> WORK ITEM:
After reading the data below, copy out every line that contains the word "column".

Source records
--
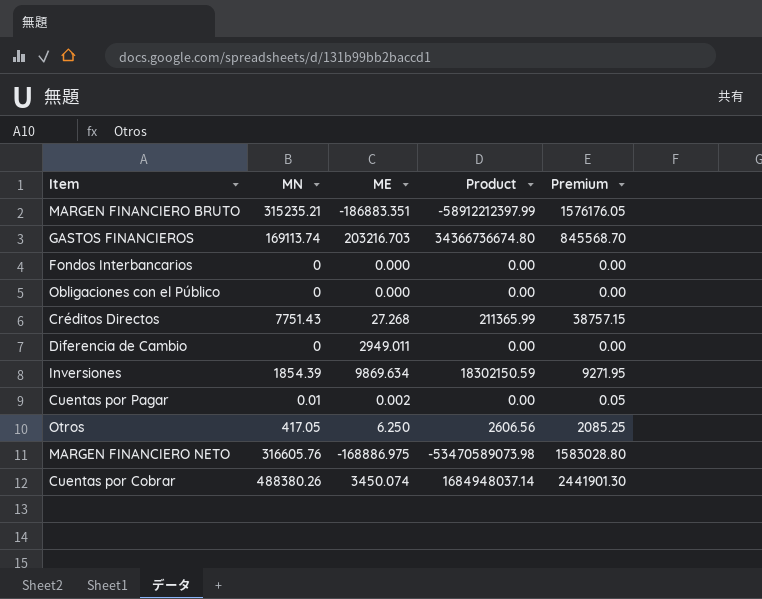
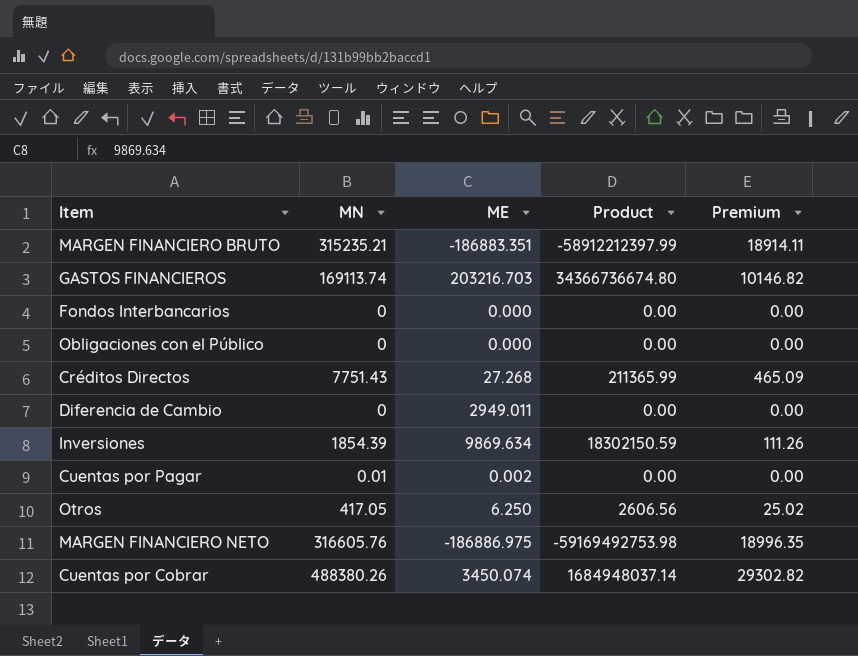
column Premium | formula: [MN] * 5 -> [MN] * 0.06
MARGEN FINANCIERO NETO | ME: -168886.975 -> -186886.975
MARGEN FINANCIERO NETO | Product: -53470589073.98 -> -59169492753.98

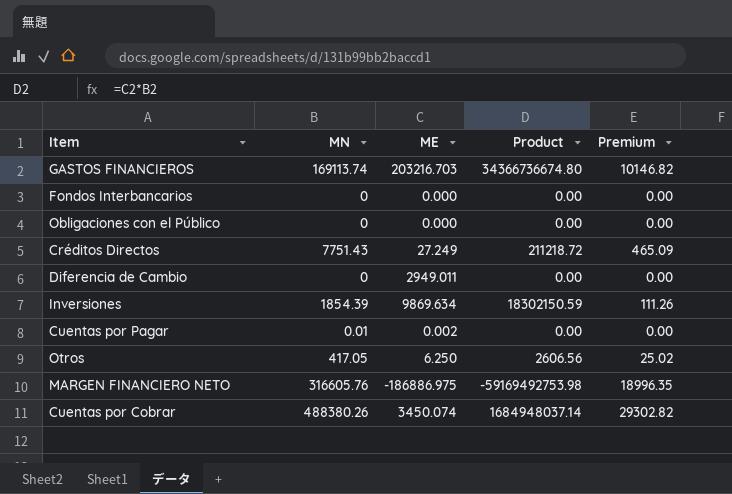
row MARGEN FINANCIERO BRUTO: 315235.21 | -186883.351 | -58912212397.99 | 18914.11 -> none
Créditos Directos | ME: 27.268 -> 27.249
Créditos Directos | Product: 211365.99 -> 211218.72

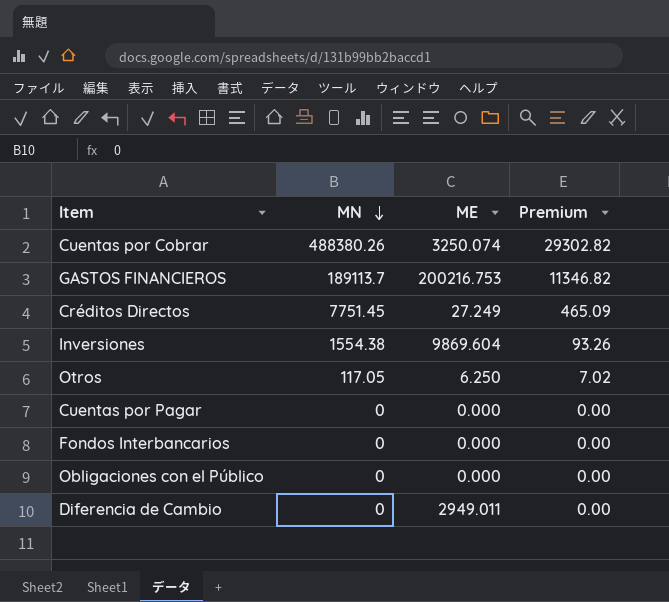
row order: none -> MN descending
column Product | formula: [MN] * [ME] -> none
row MARGEN FINANCIERO NETO: 316605.76 | -186886.975 | -59169492753.98 | 18996.35 -> none
Cuentas por Cobrar | ME: 3450.074 -> 3250.074
GASTOS FINANCIEROS | MN: 169113.74 -> 189113.7
GASTOS FINANCIEROS | ME: 203216.703 -> 200216.753
GASTOS FINANCIEROS | Premium: 10146.82 -> 11346.82
Créditos Directos | MN: 7751.43 -> 7751.45
Inversiones | MN: 1854.39 -> 1554.38
Inversiones | ME: 9869.634 -> 9869.604
Inversiones | Premium: 111.26 -> 93.26
Otros | MN: 417.05 -> 117.05
Otros | Premium: 25.02 -> 7.02
Cuentas por Pagar | MN: 0.01 -> 0
Cuentas por Pagar | ME: 0.002 -> 0.000

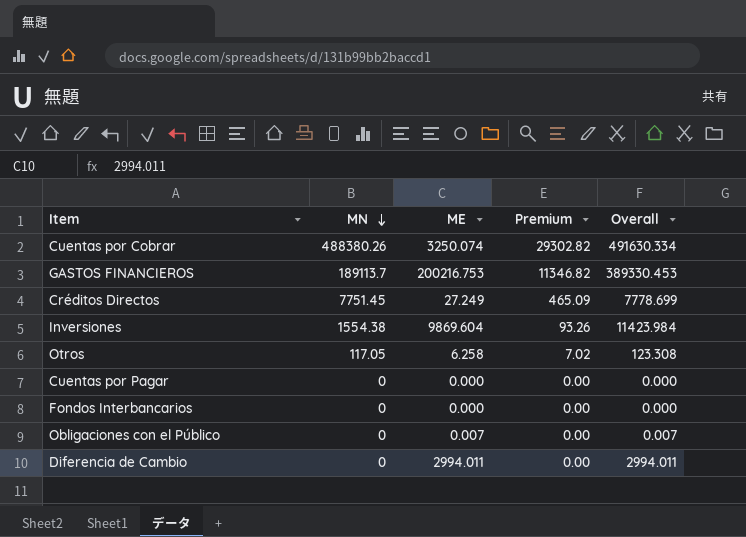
column Overall | formula: none -> [MN] + [ME]
Otros | ME: 6.250 -> 6.258
Obligaciones con el Público | ME: 0.000 -> 0.007
Diferencia de Cambio | ME: 2949.011 -> 2994.011

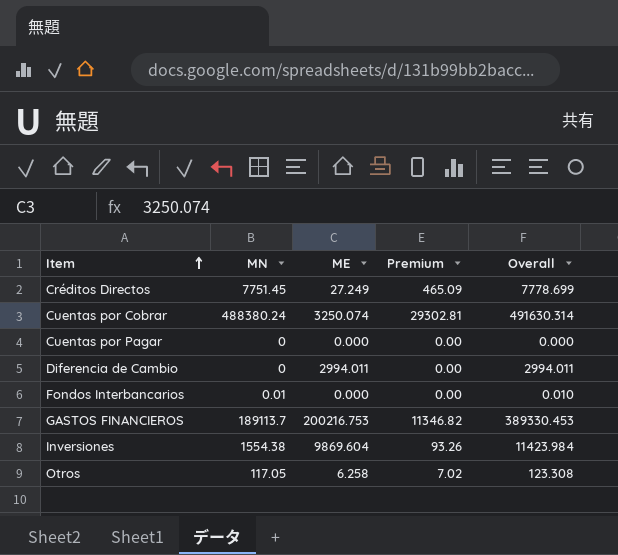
row order: MN descending -> Item ascending
row Obligaciones con el Público: 0 | 0.007 | 0.00 | 0.007 -> none
Cuentas por Cobrar | MN: 488380.26 -> 488380.24
Cuentas por Cobrar | Premium: 29302.82 -> 29302.81
Cuentas por Cobrar | Overall: 491630.334 -> 491630.314
Fondos Interbancarios | MN: 0 -> 0.01
Fondos Interbancarios | Overall: 0.000 -> 0.010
--
> YOUR RESPONSE:
column Premium | formula: [MN] * 5 -> [MN] * 0.06
column Product | formula: [MN] * [ME] -> none
column Overall | formula: none -> [MN] + [ME]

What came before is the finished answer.